Difference listings:

━━━━

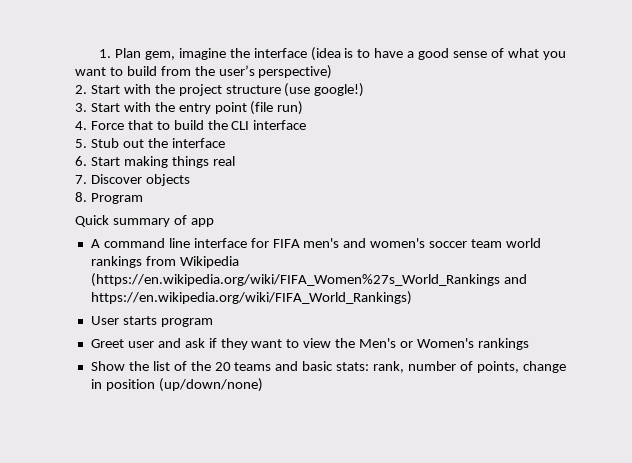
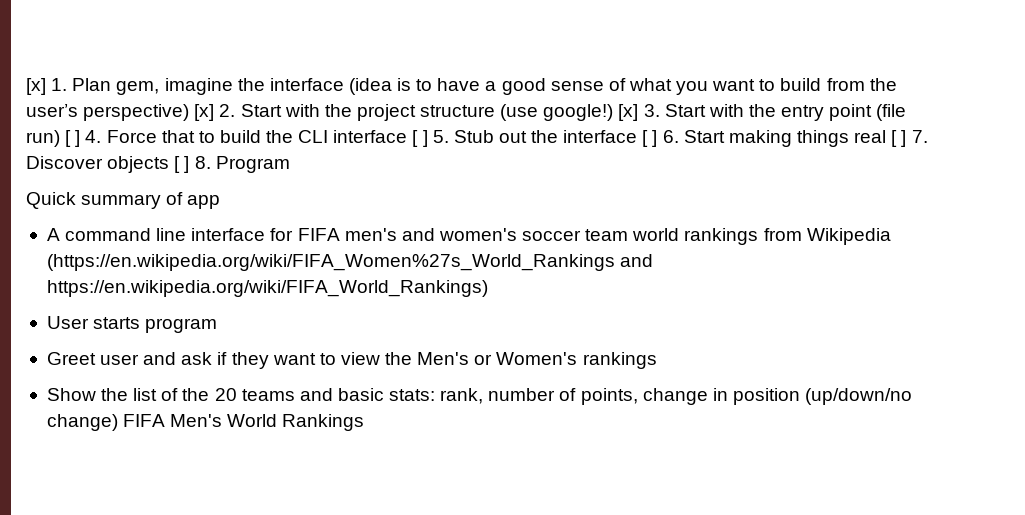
(99, 53) none -> [26,78,46,95] [x]
(333, 72) // -> [194,104,215,121] [x]
(365, 90) // -> [618,104,639,121] [x]
(304, 108) // -> [65,130,81,147] [ ]
(307, 125) // -> [412,130,428,147] [ ]
(225, 143) // -> [642,130,658,147] [ ]
(235, 161) // -> [891,130,907,147] [ ]
(190, 180) // -> [174,156,190,173] [ ]
[158,378,263,392] (up/down/none) -> [805,388,913,405] [46,414,365,431] (up/down/no change) FIFA Men's World Rankings

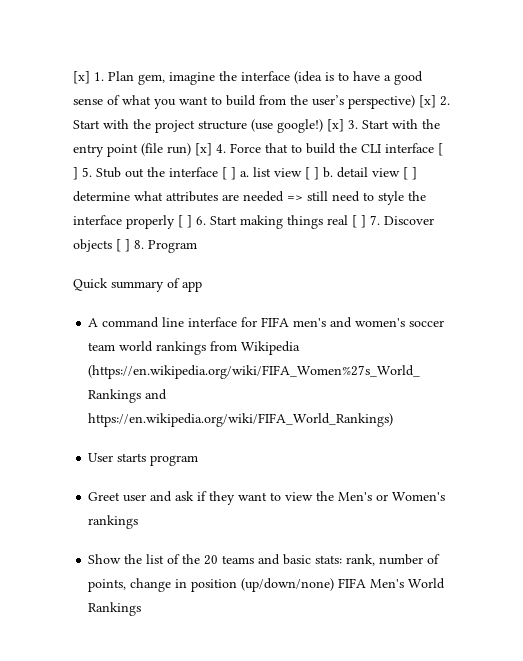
[65,130,81,147] [ ] -> [195,143,212,156] [x]
(658, 138) none -> [240,167,417,180] [73,191,426,205] [73,215,192,229] a. list view [ ] b. detail view [ ] determine what attributes are needed => still need to style the interface properly [ ]
[805,388,913,405] [46,414,118,431] (up/down/no change) -> [241,578,335,592] (up/down/none)

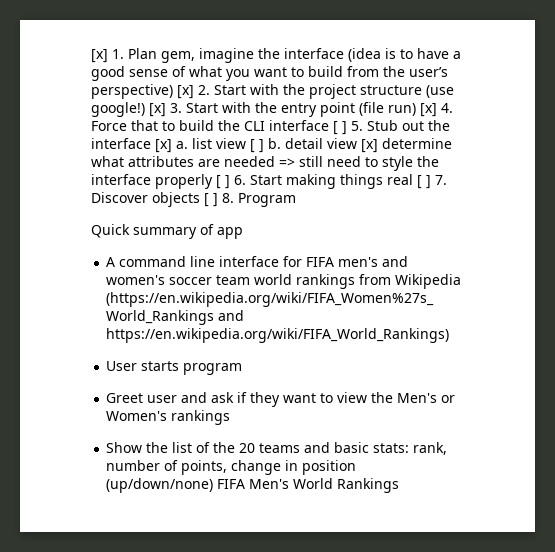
[222,167,236,180] [ ] -> [155,139,172,153] [x]
[403,167,417,180] [ ] -> [361,139,378,153] [x]

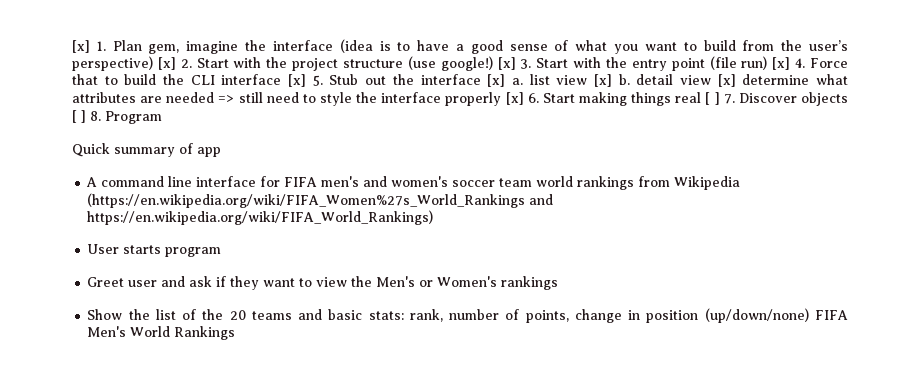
[333,121,347,135] [ ] -> [288,74,307,87] [x]
[250,139,264,153] [ ] -> [593,74,612,87] [x]
[216,175,230,189] [ ] -> [505,92,524,105] [x]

━━━━

**WHAT THE TASK ASKS:**
Looking at the records above, how many lines contain "change"? Answer with the number alone.

**REPLY:**
2